27 partie gangrenée d’un corps malade. De l’autre côté, l’hypothèse du mal qui se cache sous la panique, la peur et la perplexité individuelles me permet de développer l’idée de l’aveuglement « symbolique », qui devance la maladie corporelle. Pourtant, je ne défends pas la thèse de Kenneth Krabbenhoft, qui explique l’origine du mal en faisant référence à la notion augustinienne de péché originaire. Le fait que le mal se trouve dans chaque individu n’a rien à voir avec la déchéance originaire de la nature humaine, ni avec la dimension morale ou la revanche divine non plus, mais avec la balance difficilement maintenue entre l’ordre social et la créativité humaine ; et avec la réponse individuelle aux notions de solidarité, d’humanité et de mémoire collective. L’hypothèse de la vue comme synonyme de l’humanité est renforcée par l’allégorie : l’aveuglement signifie une rechute dans la pré-histoire de l’humanité. Cette rechute est accompagnée par ce que Raymond Stephanson appelle « le vide imaginatif », rendu possible par l’exile intérieur et par l’aliénation, et symbolisé par l’image de l’église où toutes les figures sacrées de la religion chrétienne ont les yeux bandés.

Ce qui reste quand même comme un point d’ancrage dans la théorie de la déchéance originaire de la nature humaine de Krabbenhoft est l’idée de succession perpétuelle dans l’histoire de l’humanité des deux phases, la phase augustinienne (pessimiste) et la phase pélagienne (optimiste), à la base de toutes les théories socio- politiques. Cette succession est aussi mentionnée dans le roman The Wanting Seed, écrit par Anthony Burgess.

Dans l’essai de destituer les démarcations entre la fiction et la non-fiction, Christopher Rollason trace le parallèle entre Saramago et Orwell, qui démontrent

sans droit d’appel comment, à travers une épidémie de panique, les totalitarismes se mettent en place sans trop tarder.
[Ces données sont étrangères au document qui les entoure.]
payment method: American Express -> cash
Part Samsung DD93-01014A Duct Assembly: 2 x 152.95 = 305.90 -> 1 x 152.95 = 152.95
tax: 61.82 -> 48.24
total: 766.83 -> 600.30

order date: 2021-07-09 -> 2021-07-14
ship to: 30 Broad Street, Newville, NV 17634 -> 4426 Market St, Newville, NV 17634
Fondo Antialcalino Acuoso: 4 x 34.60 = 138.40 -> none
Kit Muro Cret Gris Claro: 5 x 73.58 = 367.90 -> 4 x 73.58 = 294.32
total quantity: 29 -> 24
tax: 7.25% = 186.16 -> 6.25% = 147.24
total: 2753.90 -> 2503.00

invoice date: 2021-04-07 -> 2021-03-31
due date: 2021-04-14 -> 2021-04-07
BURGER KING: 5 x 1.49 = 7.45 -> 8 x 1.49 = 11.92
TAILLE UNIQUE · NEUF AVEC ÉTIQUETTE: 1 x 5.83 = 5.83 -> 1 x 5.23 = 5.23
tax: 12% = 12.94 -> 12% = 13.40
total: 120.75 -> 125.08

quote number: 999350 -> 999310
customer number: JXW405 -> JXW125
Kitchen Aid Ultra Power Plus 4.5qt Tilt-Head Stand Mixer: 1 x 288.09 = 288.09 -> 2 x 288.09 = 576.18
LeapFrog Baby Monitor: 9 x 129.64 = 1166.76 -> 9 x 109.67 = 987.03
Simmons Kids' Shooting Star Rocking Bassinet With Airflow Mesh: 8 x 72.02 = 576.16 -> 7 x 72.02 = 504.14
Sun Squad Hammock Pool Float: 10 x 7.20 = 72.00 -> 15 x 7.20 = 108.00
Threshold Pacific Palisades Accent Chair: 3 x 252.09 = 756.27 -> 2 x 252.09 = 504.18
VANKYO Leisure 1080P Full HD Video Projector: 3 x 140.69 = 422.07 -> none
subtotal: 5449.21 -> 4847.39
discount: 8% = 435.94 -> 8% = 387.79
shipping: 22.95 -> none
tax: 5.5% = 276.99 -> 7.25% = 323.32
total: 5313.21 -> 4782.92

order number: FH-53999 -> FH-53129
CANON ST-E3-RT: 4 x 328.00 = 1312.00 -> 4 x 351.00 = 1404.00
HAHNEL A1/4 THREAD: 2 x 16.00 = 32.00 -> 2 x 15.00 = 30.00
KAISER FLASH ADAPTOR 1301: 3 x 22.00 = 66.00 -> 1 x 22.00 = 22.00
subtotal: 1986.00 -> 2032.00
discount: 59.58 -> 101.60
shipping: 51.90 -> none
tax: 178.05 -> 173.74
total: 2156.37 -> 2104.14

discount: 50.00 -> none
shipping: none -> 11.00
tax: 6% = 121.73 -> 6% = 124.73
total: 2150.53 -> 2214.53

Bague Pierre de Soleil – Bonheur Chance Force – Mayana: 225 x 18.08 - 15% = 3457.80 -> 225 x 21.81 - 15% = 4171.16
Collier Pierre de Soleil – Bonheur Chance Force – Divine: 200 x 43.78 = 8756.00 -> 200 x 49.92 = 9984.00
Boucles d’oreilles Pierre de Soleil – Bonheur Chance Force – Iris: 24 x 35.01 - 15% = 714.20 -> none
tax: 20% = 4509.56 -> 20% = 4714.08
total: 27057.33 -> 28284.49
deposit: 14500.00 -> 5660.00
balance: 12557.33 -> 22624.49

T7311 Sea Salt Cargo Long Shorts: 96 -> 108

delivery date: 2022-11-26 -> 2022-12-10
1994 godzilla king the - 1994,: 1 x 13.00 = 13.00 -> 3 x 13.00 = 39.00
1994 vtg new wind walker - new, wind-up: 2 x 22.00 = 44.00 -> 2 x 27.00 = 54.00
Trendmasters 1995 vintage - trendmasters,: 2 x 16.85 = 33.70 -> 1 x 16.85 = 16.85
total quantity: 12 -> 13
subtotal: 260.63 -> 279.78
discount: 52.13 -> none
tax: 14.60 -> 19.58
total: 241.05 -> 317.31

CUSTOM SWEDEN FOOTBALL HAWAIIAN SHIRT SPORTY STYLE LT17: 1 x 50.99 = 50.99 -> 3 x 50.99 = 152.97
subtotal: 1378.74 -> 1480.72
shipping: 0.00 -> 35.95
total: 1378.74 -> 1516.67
Le Ministère de la Santé dans le roman de Saramago représente l’image la plus convaincante de la solution totalitaire, qui transforme la raison en un instrument d’intolérance, d’oppression.

En essayant d’établir une classification des récits des épidémies, Jacqueline Foertsch distingue des genres pré-épidémiques et alter-apocalyptiques d’une part, de meilleurs temps où les maladies, dans leurs formes concrètes ou métaphoriques, ne s’étaient pas encore déclenchées ; d’autre part, elle parle des genres intra-

épidémiques et post-apocalyptiques, qui se développent au centre même de l’horreur.

Dans ce contexte, je place L’aveuglement dans le genre intra-épidémique, qui exploite les conséquences socio-politiques d’une maladie biologique « à cause inconnue ».

Mais outre les hypothèses épidémiques et pandémiques, outre la conceptualisation de la source du mal, de la revanche divine ou éthique, l’hypothèse que j’ai le plus exploitée efface la catégorie de châtiment ou de punition et la remplace par la logique des relations humaines et des nouvelles vérités à découvrir, une fois le contexte « pandémique » installé. C’est justement cette reconfiguration et la nouvelle logique engendrée par elle qui sont plus importantes que le contexte déclencheur d’événements. Cette dystopie critique est précisément le lieu où une nouvelle réalité, « non-aveugle », pourrait apparaître.